Prompt. Write out the line with "gap: none ->" and every later line through the end of the data below, exactly as given, with no pictures in the copy.

Supplied entries section start

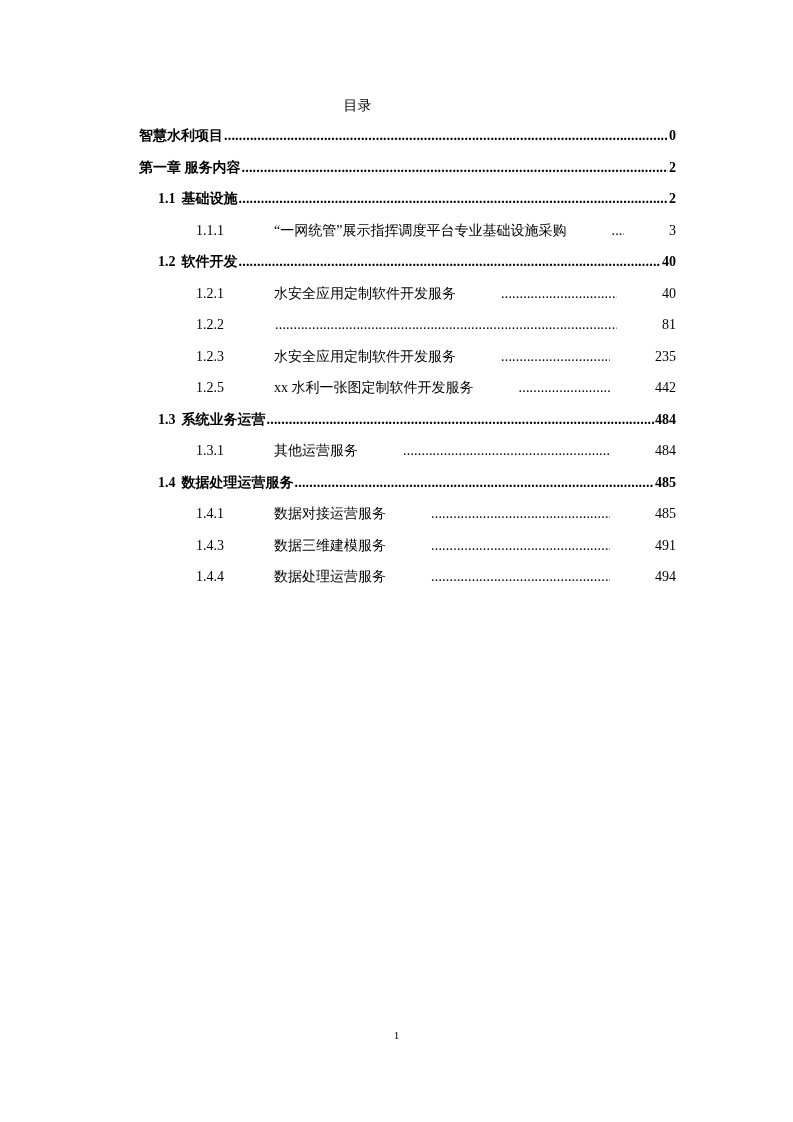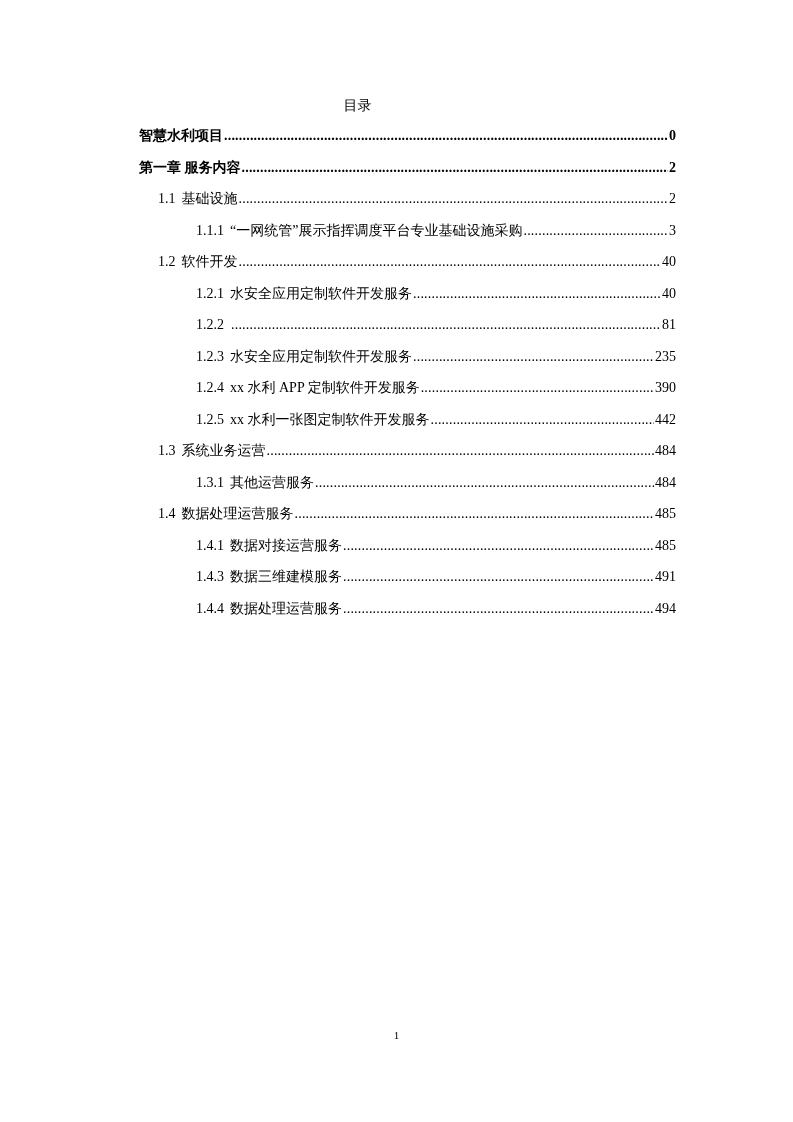"1.1" .toc-row.level-1 { font-weight: normal -> bold }
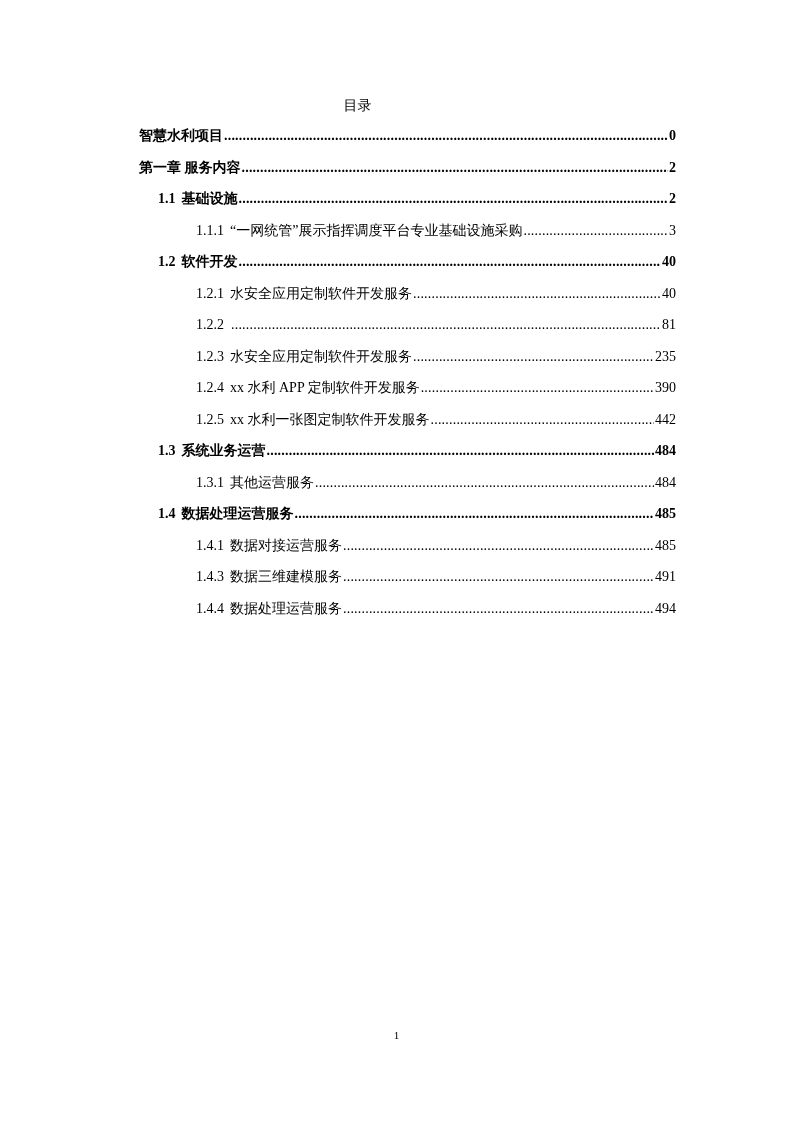"1.1.1" .toc-row.level-2 { gap: none -> 44px }
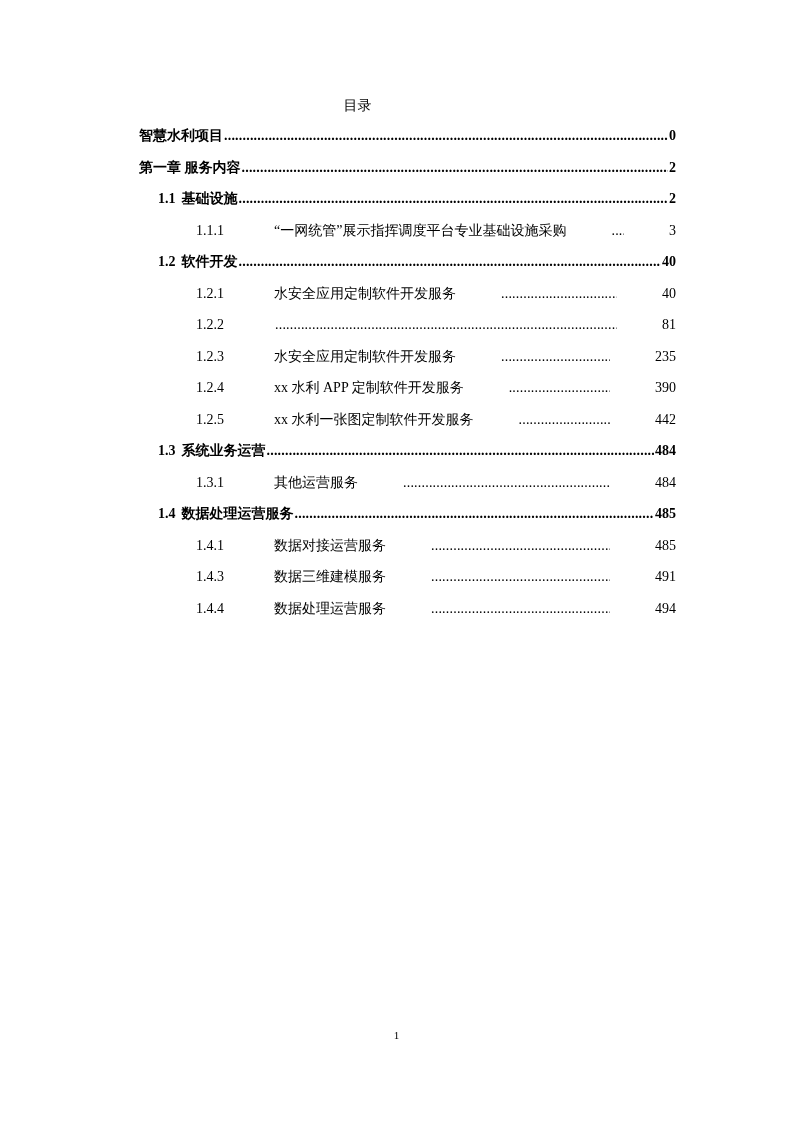"1.2.4" div.toc-row { html: <div> <span>1.2.4</span> <span>xx 水利 APP 定制软件开发服务</span> <span></span> <span>390</span> </div> -> none }
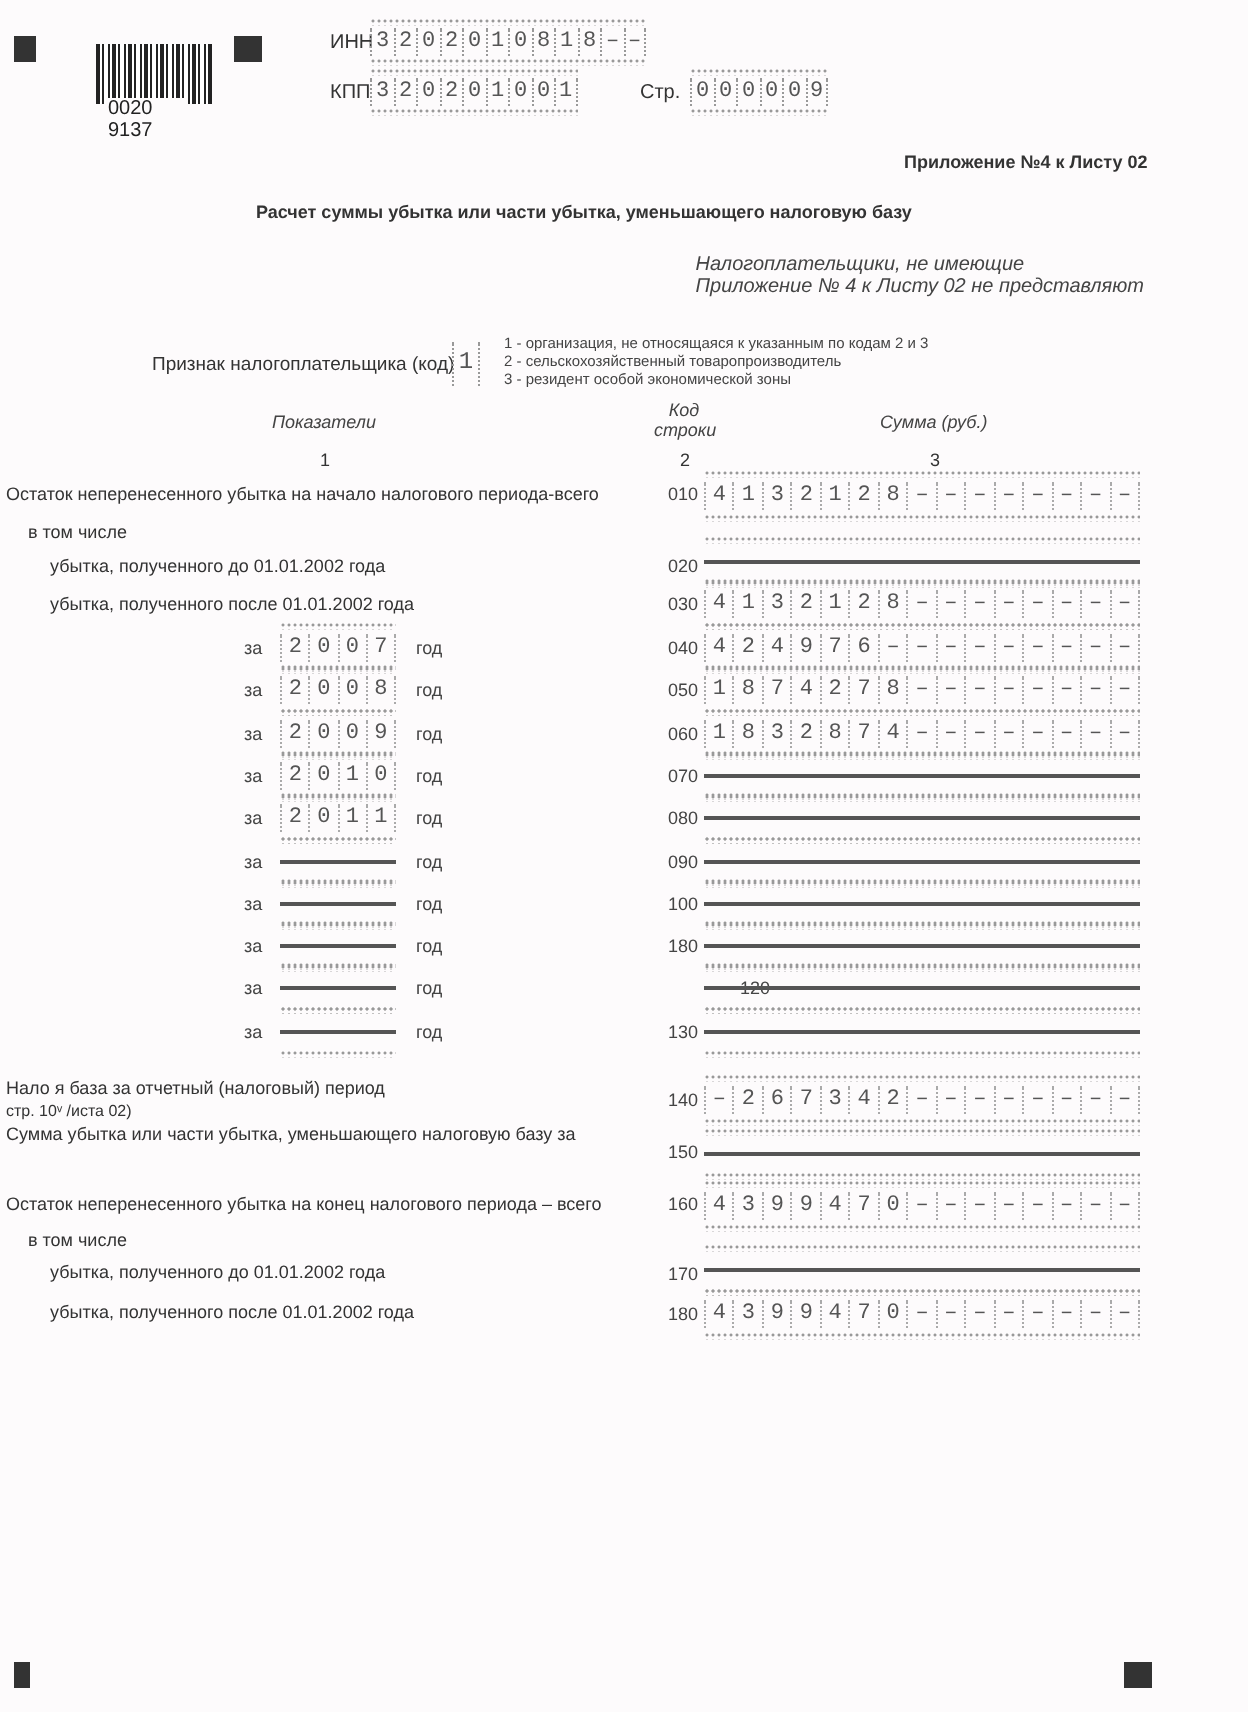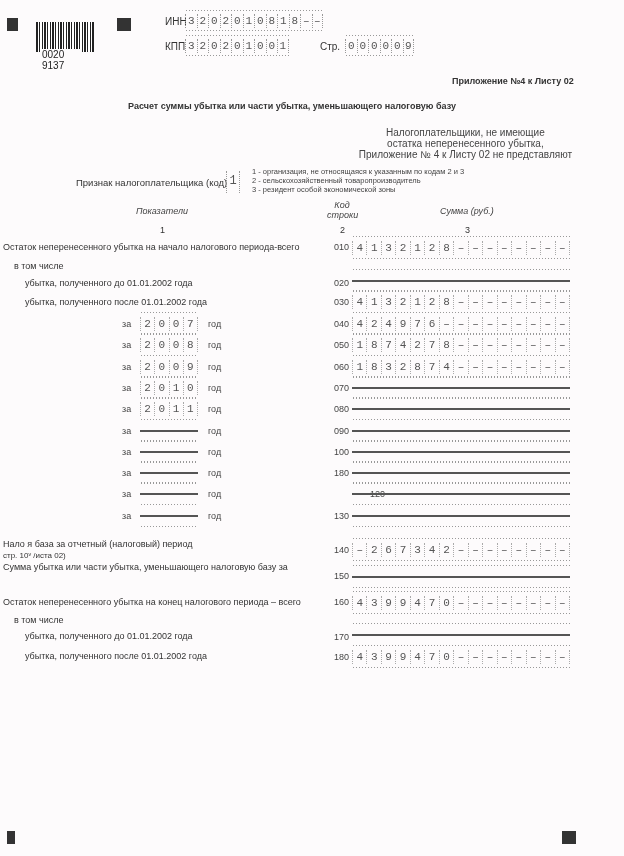"0020 9137" .barcode { left: 36px -> 48px }
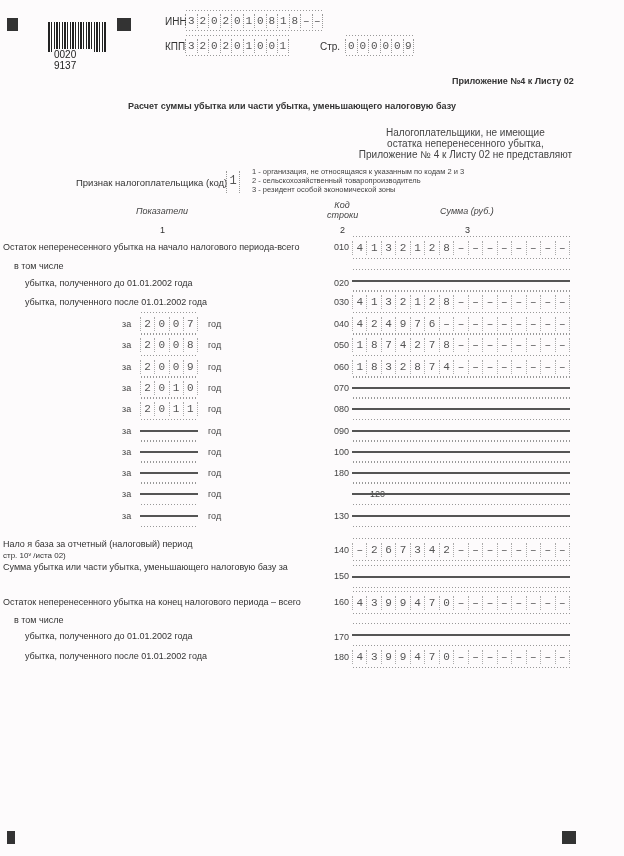"Налогоплательщики, не имеющие" div.abs { font-style: none -> italic; text-align: center -> left }
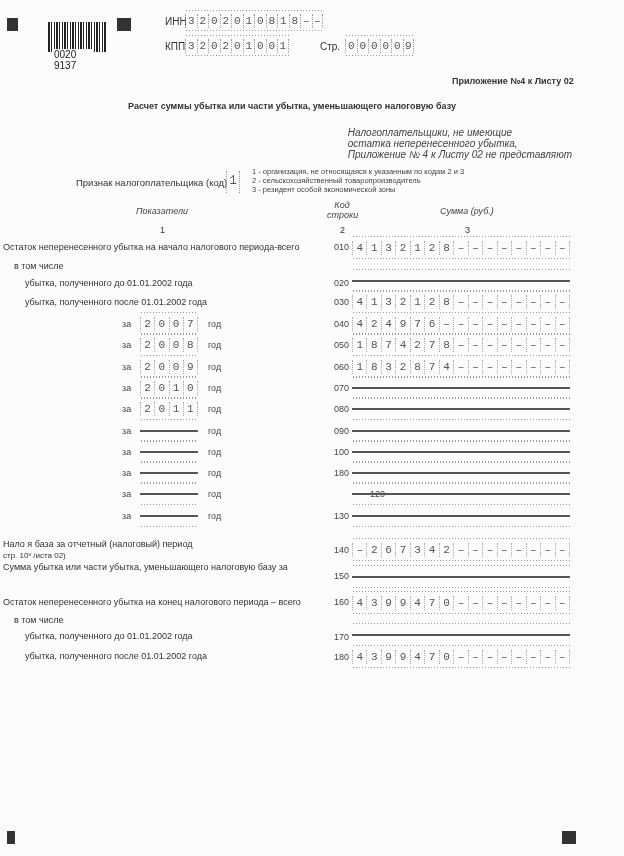"остатка неперенесенного убытка," div { html: <div>остатка неперенесенного убытка,</div> -> none }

Supplied entries section end

Output.
"1.1.1" .toc-row.level-2 { gap: none -> 44px }
"1.2.4" div.toc-row { html: <div> <span>1.2.4</span> <span>xx 水利 APP 定制软件开发服务</span> <span></span> <span>390</span> </div> -> none }
"0020 9137" .barcode { left: 36px -> 48px }
"Налогоплательщики, не имеющие" div.abs { font-style: none -> italic; text-align: center -> left }
"остатка неперенесенного убытка," div { html: <div>остатка неперенесенного убытка,</div> -> none }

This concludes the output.